[Given records Boundary: Start]

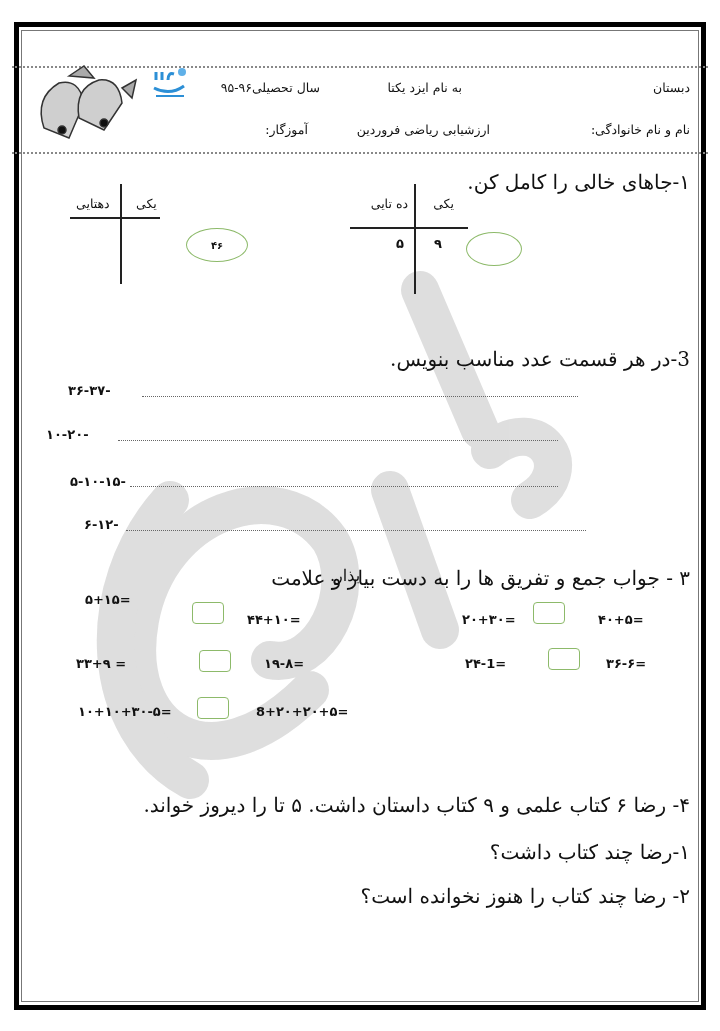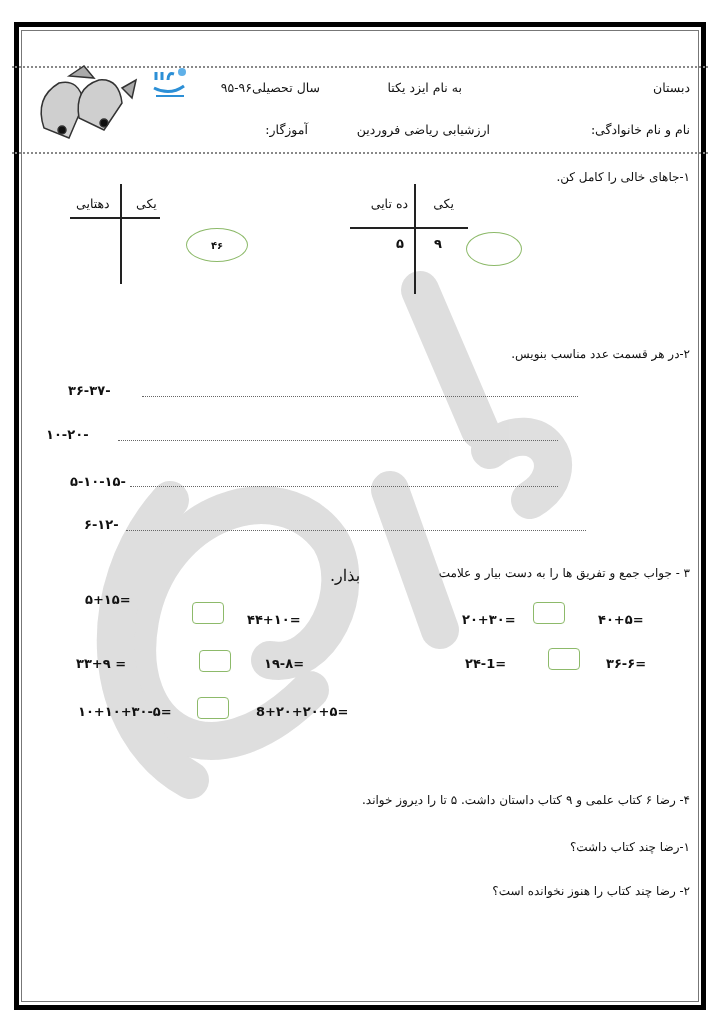--- a/index.html
+++ b/index.html
@@ -6,21 +6,21 @@
     body { width:720px; height:1031px; position:relative; overflow:hidden;
            font-family:"DejaVu Sans", sans-serif; color:#111; }
     .frame-outer { position:absolute; left:14px; top:22px; width:692px; height:988px;
                    box-sizing:border-box; border:5px solid #000; }
     .frame-inner { position:absolute; left:21px; top:30px; width:678px; height:972px;
                    box-sizing:border-box; border:1.5px solid #777; }
     .header-band { position:absolute; left:12px; top:66px; width:696px; height:88px;
                    box-sizing:border-box; border-top:2px dotted #888; border-bottom:2px dotted #888; }
     .abs { position:absolute; white-space:nowrap; direction:rtl; }
     .h-txt { font-size:12.5px; font-family:"DejaVu Serif", serif; }
-    .q-title { font-size:12px; font-family:"DejaVu Serif", serif; }
+    .q-title { font-size:20px; font-family:"DejaVu Serif", serif; }
     .num { font-size:13px; font-weight:bold; direction:ltr; font-family:"DejaVu Sans", sans-serif; }
     .vline { position:absolute; width:1.5px; background:#222; }
     .hline { position:absolute; height:1.5px; background:#222; }
     .oval { position:absolute; border:1.5px solid #8dba6a; border-radius:50%; box-sizing:border-box;
             display:flex; align-items:center; justify-content:center; font-size:10px; font-weight:bold; }
     .box { position:absolute; width:32px; height:22px; border:1.5px solid #8dba6a; border-radius:4px; box-sizing:border-box; background:#fff; }
     .dots { position:absolute; border-bottom:1.5px dotted #666; height:0; }
     .watermark { position:absolute; left:60px; top:170px; width:640px; height:720px; pointer-events:none; }
     .logo { position:absolute; left:150px; top:66px; width:42px; height:34px; }
     .bells { position:absolute; left:24px; top:58px; width:116px; height:88px; }
@@ -77,21 +77,21 @@
 <div class="abs num" style="left:434px; top:236px;">۹</div>
 <div class="abs num" style="left:396px; top:236px;">۵</div>
 <div class="oval" style="left:466px; top:232px; width:56px; height:34px;"></div>
 
 <div class="vline" style="left:120px; top:184px; height:100px;"></div>
 <div class="hline" style="left:70px; top:217px; width:90px;"></div>
 <div class="abs h-txt" style="left:136px; top:196px;">یکی</div>
 <div class="abs h-txt" style="left:76px; top:196px;">دهتایی</div>
 <div class="oval" style="left:186px; top:228px; width:62px; height:34px;">۴۶</div>
 
-<div class="abs q-title" style="right:30px; top:347px;">۲-در هر قسمت عدد مناسب بنویس.</div>
+<div class="abs q-title" style="right:30px; top:347px;">3-در هر قسمت عدد مناسب بنویس.</div>
 
 <div class="abs num" style="left:68px; top:383px;">۳۶-۳۷-</div>
 <div class="dots" style="left:142px; top:396px; width:436px;"></div>
 
 <div class="abs num" style="left:46px; top:427px;">۱۰-۲۰-</div>
 <div class="dots" style="left:118px; top:440px; width:440px;"></div>
 
 <div class="abs num" style="left:70px; top:474px;">۵-۱۰-۱۵-</div>
 <div class="dots" style="left:130px; top:486px; width:428px;"></div>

[Given records Boundary: End]

**What you have to do:** Copy every line of the listing where the word "sizing" appears.

**Task answer:**
                    box-sizing:border-box; border:5px solid #000; }
                    box-sizing:border-box; border:1.5px solid #777; }
                    box-sizing:border-box; border-top:2px dotted #888; border-bottom:2px dotted #888; }
     .oval { position:absolute; border:1.5px solid #8dba6a; border-radius:50%; box-sizing:border-box;
     .box { position:absolute; width:32px; height:22px; border:1.5px solid #8dba6a; border-radius:4px; box-sizing:border-box; background:#fff; }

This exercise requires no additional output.